Eu me tornei uma pessoa mais paciente. O sofrimento me ensinou muita coisa. Me ensinou a ser mais tolerante com as diferenças, mais compreensiva com as pessoas, a admitir e perdir perdão pelas besteiras que eu fazia. Aprendi a não sair por aí contanto meus martírios pra qualquer unknown que aparecesse. Calei a boca. Mas daí eu comecei a odiar as pessoas que ainda estavam naquela fase. Elas apareciam, faziam o mesmo drama que eu no passado e me deixavam fora do sério. Demorei muito mas finalmente entendi que as pessoas não vão mudar só porque você quer que elas mudem. Ninguém vai fazer o que você quer que elas façam se elas não quiserem. Não adianta você berrar pra pessoa que ela tá sendo babaca, que isso vai passar ou até ser irônico pra ver se um choque de realidade traz o bendito pra sua realidade.
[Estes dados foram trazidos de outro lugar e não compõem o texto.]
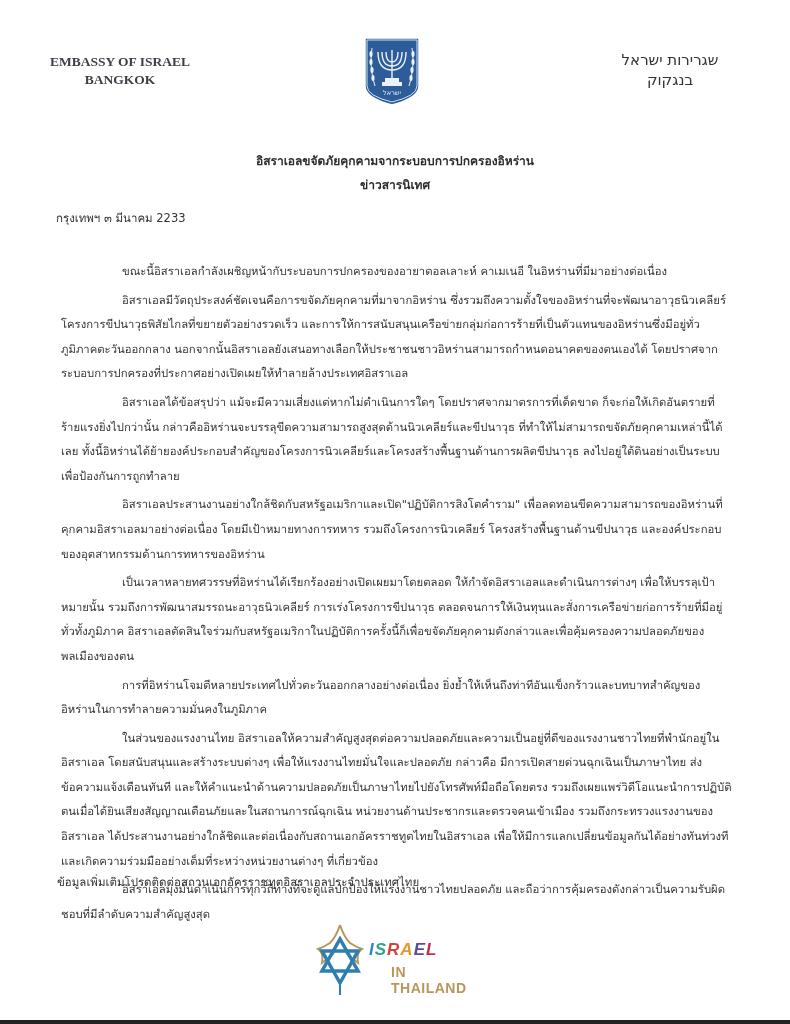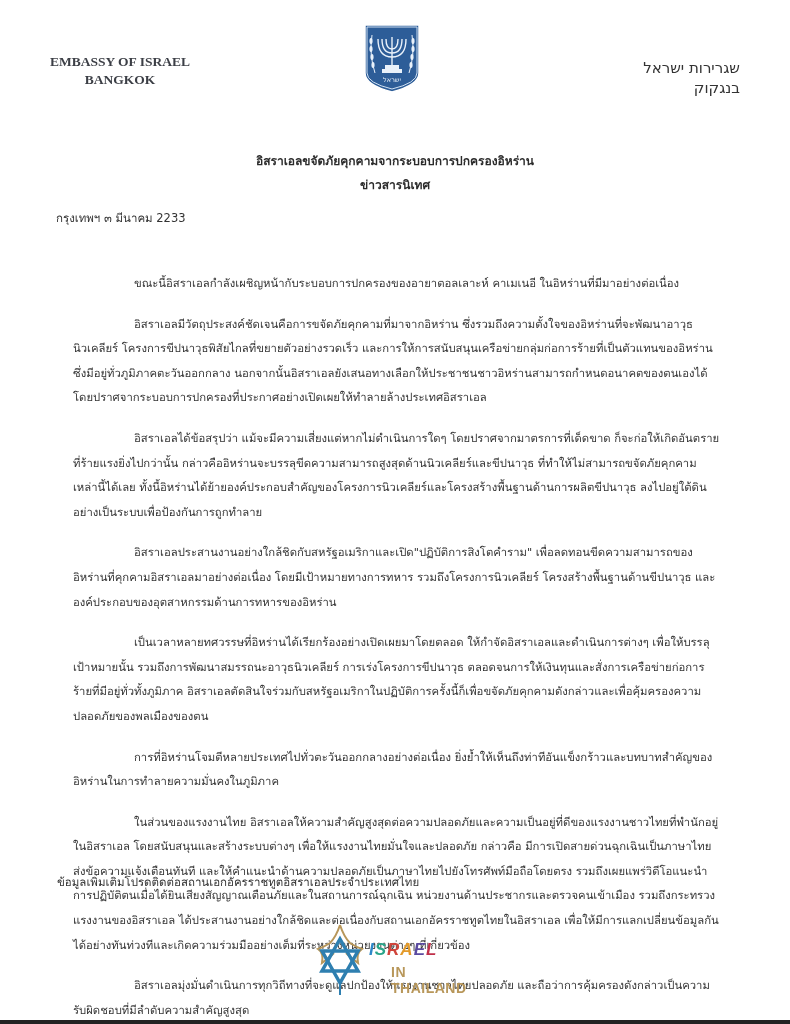--- a/index.html
+++ b/index.html
@@ -7,7 +7,7 @@
   .page { position:absolute; left:0; top:0; width:790px; height:1020px; background:#ffffff;text-decoration:underline; }
   .bottom-bar { position:absolute; left:0; bottom:0; width:790px; height:4px; background:#222; }
   .head-left { position:absolute; left:40px; top:53px; width:160px; text-align:center; font-family:"Liberation Serif", serif; font-weight:bold; font-size:13.5px; color:#3c3f46; line-height:18px; }
-  .head-right { position:absolute; left:600px; top:50px; width:140px; text-align:right; direction:rtl; font-family:"DejaVu Sans", sans-serif; font-size:15px; color:#333; line-height:20px;margin-top:8px; }
+  .head-right { position:absolute; left:600px; top:50px; width:140px; text-align:center; direction:rtl; font-family:"DejaVu Sans", sans-serif; font-size:15px; color:#333; line-height:20px; }
   .emblem { position:absolute; left:363px; top:23px; width:58px; height:70px; }
   .title-block { position:absolute; left:0; top:149px; width:790px; text-align:center; }
   .title-block div { font-size:12px; font-weight:bold; color:#2b2b2b; line-height:24px; }

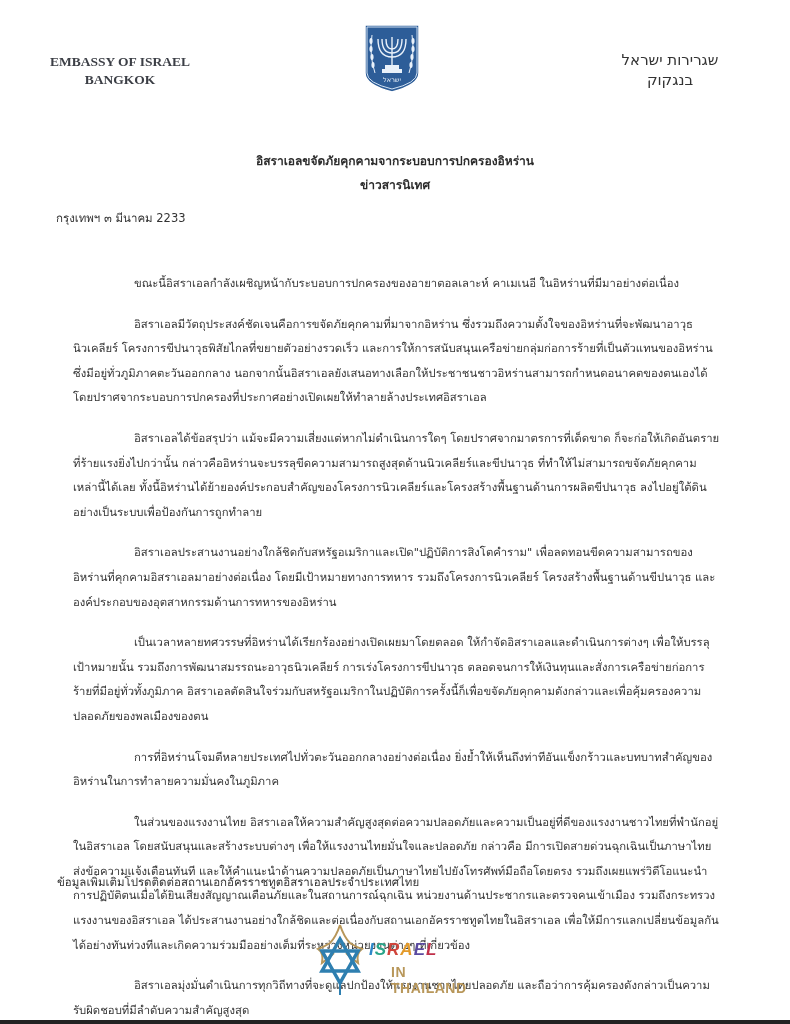--- a/index.html
+++ b/index.html
@@ -8,7 +8,7 @@
   .bottom-bar { position:absolute; left:0; bottom:0; width:790px; height:4px; background:#222; }
   .head-left { position:absolute; left:40px; top:53px; width:160px; text-align:center; font-family:"Liberation Serif", serif; font-weight:bold; font-size:13.5px; color:#3c3f46; line-height:18px; }
   .head-right { position:absolute; left:600px; top:50px; width:140px; text-align:center; direction:rtl; font-family:"DejaVu Sans", sans-serif; font-size:15px; color:#333; line-height:20px; }
-  .emblem { position:absolute; left:363px; top:23px; width:58px; height:70px; }
+  .emblem { position:absolute; left:363px; top:36px; width:58px; height:70px; }
   .title-block { position:absolute; left:0; top:149px; width:790px; text-align:center; }
   .title-block div { font-size:12px; font-weight:bold; color:#2b2b2b; line-height:24px; }
   .dateline { position:absolute; left:56px; top:209px; font-size:11.5px; color:#333; }

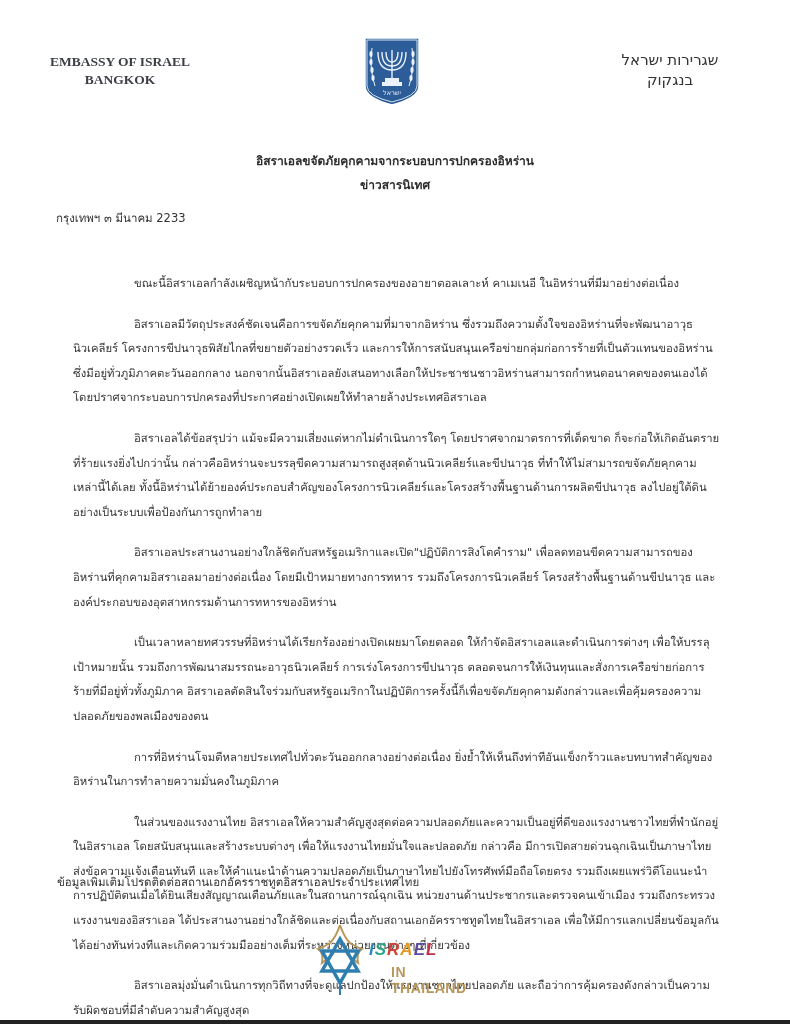--- a/index.html
+++ b/index.html
@@ -13,7 +13,7 @@
   .title-block div { font-size:12px; font-weight:bold; color:#2b2b2b; line-height:24px; }
   .dateline { position:absolute; left:56px; top:209px; font-size:11.5px; color:#333; }
   .body { position:absolute; left:57px; top:256px; width:680px; font-size:11.3px; line-height:24.6px; color:#333; }
-  .body p { margin:16px; }
+  .body p { margin:4px; }
   .body .ind { text-indent:61px; }
   .footer-note { position:absolute; left:57px; top:873px; font-size:11.5px; color:#333; }
   .logo { position:absolute; left:312px; top:923px; width:170px; height:76px; }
Cada um tem seu tempo pra passar pelas fases da vida que são experiências essenciais pra lidar com o que ainda vai chegar. Óbvio que irrita quando você diz que não tá legal e a pessoa despenca a falar de suas próprias angústias como se estivesse tentando ensinar uma lição que você já aprendeu, mas abstraia. Um dia, se com isso ela aprender alguma coisa útil de verdade, ela vai sacar tudo. As coisas vão começar a fazer sentido.
O grande fato da vida que eu tô querendo mostrar aqui é, seja paciente. Cada um tem uma visão diferente das mesmas situações, cada um tá numa fase diferente e mesmo que você já esteja num 'plano astral superior', um dia o jegue vai estar no mesmo plano. Ele vai deixar as orelhas de burro pra trás e trocar por outras. A gente sempre troca uma fase por outra. 'Troubles will come and they will pass'. E nem venha me dizer que falar é fácil porque eu tô na mesma, tá geral no mesmo barco. Se ser paciente não tá adiantando, se afaste da conversa desconfortável, aconselhe a pessoa a procurar ajuda profissional. Ninguém aqui é mãe/pai de ninguém, a gente não tem que ter todas as respostas. Faz um 'facepalm' e vai curtir um som. Aliás, se a pessoa te irritar até você começar a planejar maneiras de assassiná-la, vai ouvir 'Apesar de Você' do Chico Buarque. Pelo menos pra mim é tiro e queda. Monte uma playlist pra gente em fase que você já passou. HAHAH
Bom, hoje é só um fato da vida. Mas eu volto.